## YOUR GOAL
Return, word for word, only the lines of the data below that lie between the line with "left:38px; top:47px; font-size:22px;" and the line with "width:190px; height:38px; background:#f9a8d4;", those two lines included.

## THE DATA
▬▬▬▬▬▬▬▬▬▬

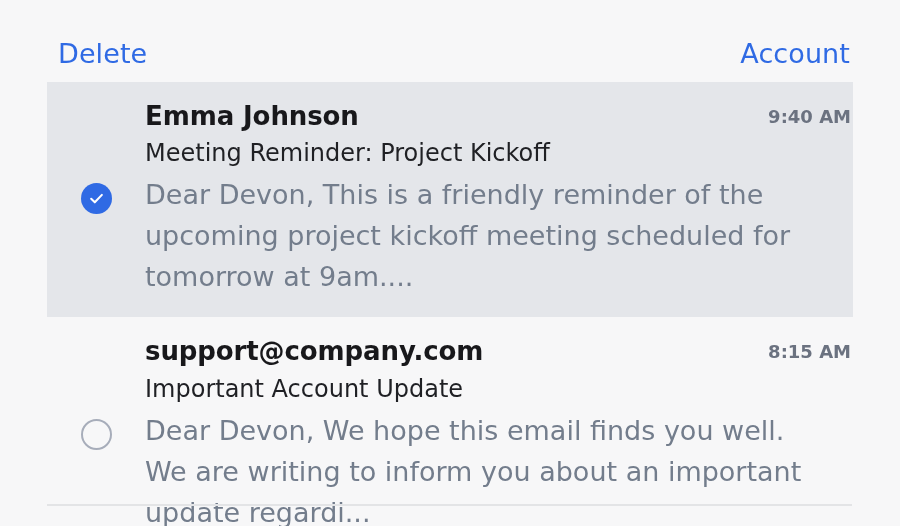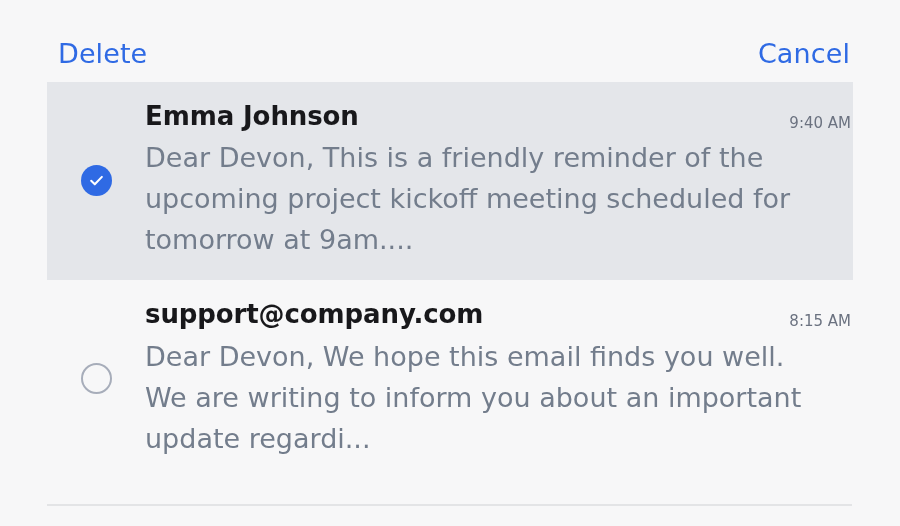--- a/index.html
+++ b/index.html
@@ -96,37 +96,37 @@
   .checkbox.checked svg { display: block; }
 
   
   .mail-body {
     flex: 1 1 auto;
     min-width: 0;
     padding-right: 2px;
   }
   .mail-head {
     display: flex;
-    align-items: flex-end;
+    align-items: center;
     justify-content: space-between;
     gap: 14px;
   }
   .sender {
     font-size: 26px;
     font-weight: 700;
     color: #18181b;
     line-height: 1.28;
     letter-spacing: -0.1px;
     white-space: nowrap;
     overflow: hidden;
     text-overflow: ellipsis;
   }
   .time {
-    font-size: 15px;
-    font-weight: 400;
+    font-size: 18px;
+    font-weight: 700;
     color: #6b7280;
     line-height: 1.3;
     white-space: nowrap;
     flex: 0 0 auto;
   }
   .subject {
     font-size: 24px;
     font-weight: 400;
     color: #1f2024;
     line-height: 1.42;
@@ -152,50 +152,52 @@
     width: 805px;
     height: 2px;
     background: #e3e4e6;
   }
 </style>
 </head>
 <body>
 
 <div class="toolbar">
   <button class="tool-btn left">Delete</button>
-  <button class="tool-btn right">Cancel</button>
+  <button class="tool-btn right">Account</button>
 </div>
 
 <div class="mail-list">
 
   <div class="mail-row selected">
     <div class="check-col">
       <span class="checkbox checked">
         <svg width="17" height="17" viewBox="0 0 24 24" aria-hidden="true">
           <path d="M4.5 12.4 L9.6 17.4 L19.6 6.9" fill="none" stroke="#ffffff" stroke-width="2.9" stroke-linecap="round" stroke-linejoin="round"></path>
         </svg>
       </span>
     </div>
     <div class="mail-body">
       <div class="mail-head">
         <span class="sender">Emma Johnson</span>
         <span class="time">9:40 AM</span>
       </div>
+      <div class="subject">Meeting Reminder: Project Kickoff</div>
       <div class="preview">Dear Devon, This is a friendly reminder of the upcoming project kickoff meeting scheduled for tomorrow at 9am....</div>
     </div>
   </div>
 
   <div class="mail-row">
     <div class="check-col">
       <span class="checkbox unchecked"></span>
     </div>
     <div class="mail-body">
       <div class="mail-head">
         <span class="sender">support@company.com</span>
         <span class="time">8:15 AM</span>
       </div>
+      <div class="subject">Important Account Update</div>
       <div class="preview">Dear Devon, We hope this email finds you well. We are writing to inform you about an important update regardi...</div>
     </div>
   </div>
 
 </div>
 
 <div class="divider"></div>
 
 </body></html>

▬▬▬▬▬▬▬▬▬▬

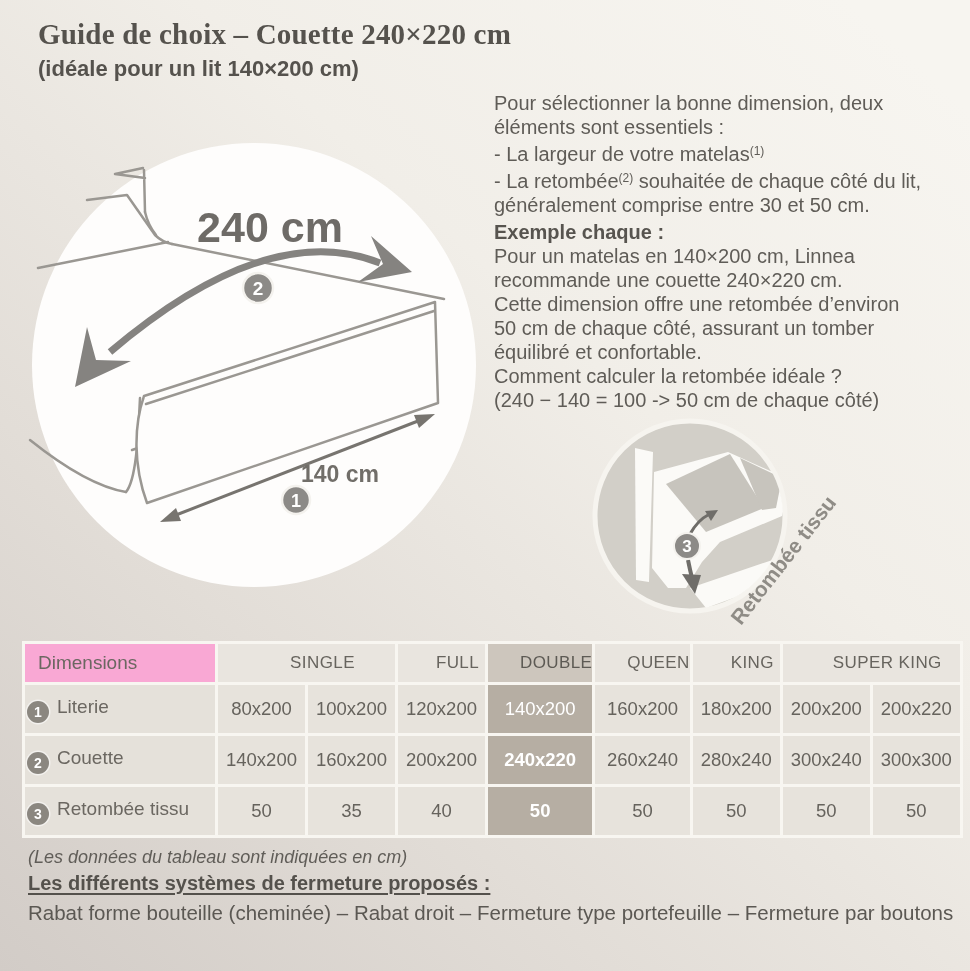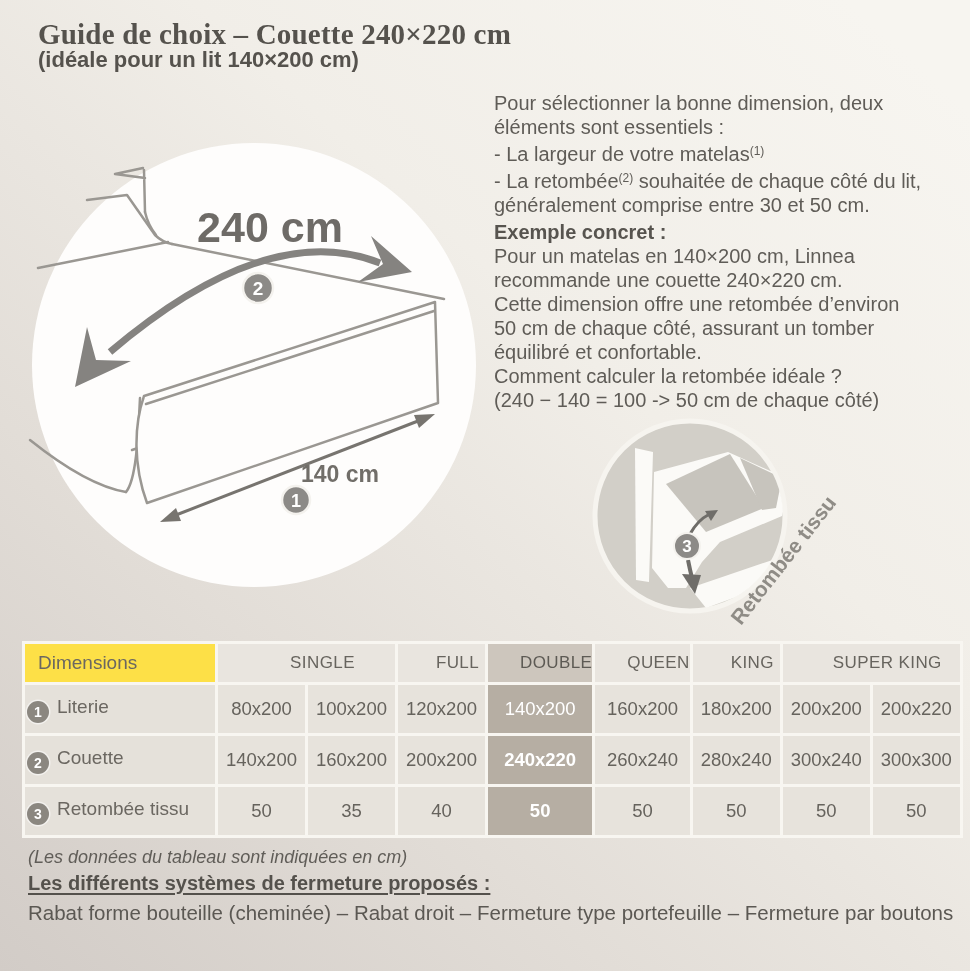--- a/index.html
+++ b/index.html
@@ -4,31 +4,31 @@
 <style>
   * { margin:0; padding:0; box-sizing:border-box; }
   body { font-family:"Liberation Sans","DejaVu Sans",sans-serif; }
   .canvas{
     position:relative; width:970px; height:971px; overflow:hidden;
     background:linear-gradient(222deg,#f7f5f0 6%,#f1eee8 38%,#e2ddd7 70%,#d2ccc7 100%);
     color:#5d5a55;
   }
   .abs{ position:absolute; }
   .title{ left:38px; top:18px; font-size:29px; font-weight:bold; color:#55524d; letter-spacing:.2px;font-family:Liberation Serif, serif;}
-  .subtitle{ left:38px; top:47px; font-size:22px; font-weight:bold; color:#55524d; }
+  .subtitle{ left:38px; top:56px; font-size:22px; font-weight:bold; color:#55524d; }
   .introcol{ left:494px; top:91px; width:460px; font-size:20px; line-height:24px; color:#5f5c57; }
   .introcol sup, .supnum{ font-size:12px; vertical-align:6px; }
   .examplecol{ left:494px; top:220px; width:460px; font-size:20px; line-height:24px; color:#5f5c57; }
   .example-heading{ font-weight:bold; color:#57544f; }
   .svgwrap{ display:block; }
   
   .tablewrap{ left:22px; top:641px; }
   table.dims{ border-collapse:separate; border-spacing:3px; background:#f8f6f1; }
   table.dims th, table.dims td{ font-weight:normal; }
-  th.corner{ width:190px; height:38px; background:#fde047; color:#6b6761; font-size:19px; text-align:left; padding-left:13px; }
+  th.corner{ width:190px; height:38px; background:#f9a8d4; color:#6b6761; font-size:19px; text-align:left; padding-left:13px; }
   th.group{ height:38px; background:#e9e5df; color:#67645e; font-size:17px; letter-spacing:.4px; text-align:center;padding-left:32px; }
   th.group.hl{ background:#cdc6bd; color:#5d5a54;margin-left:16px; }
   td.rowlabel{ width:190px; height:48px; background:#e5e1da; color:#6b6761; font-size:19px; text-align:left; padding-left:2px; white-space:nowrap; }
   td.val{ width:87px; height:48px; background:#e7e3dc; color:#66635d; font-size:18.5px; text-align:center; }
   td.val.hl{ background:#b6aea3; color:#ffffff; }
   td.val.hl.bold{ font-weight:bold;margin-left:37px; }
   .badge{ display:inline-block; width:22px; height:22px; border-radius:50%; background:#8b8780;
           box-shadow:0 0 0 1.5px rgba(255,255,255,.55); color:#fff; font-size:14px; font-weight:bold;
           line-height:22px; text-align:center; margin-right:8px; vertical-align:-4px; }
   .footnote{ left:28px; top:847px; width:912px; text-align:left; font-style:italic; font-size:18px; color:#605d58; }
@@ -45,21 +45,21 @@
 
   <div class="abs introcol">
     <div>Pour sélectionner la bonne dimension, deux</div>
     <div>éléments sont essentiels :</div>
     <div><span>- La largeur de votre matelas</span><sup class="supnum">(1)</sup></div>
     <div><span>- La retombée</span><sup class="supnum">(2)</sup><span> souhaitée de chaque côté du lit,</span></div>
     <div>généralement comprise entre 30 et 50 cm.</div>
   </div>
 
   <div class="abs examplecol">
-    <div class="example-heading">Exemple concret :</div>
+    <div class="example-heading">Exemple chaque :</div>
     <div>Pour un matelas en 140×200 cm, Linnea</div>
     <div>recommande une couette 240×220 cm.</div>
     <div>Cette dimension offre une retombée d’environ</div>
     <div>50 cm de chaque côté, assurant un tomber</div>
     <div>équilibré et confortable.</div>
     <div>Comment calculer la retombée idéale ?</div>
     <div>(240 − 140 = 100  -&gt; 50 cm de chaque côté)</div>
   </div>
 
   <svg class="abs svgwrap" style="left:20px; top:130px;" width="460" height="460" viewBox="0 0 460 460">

▬▬▬▬▬▬▬▬▬▬

## RESPONSE TO THIS EXERCISE
-  .subtitle{ left:38px; top:47px; font-size:22px; font-weight:bold; color:#55524d; }
+  .subtitle{ left:38px; top:56px; font-size:22px; font-weight:bold; color:#55524d; }
   .introcol{ left:494px; top:91px; width:460px; font-size:20px; line-height:24px; color:#5f5c57; }
   .introcol sup, .supnum{ font-size:12px; vertical-align:6px; }
   .examplecol{ left:494px; top:220px; width:460px; font-size:20px; line-height:24px; color:#5f5c57; }
   .example-heading{ font-weight:bold; color:#57544f; }
   .svgwrap{ display:block; }
   
   .tablewrap{ left:22px; top:641px; }
   table.dims{ border-collapse:separate; border-spacing:3px; background:#f8f6f1; }
   table.dims th, table.dims td{ font-weight:normal; }
-  th.corner{ width:190px; height:38px; background:#fde047; color:#6b6761; font-size:19px; text-align:left; padding-left:13px; }
+  th.corner{ width:190px; height:38px; background:#f9a8d4; color:#6b6761; font-size:19px; text-align:left; padding-left:13px; }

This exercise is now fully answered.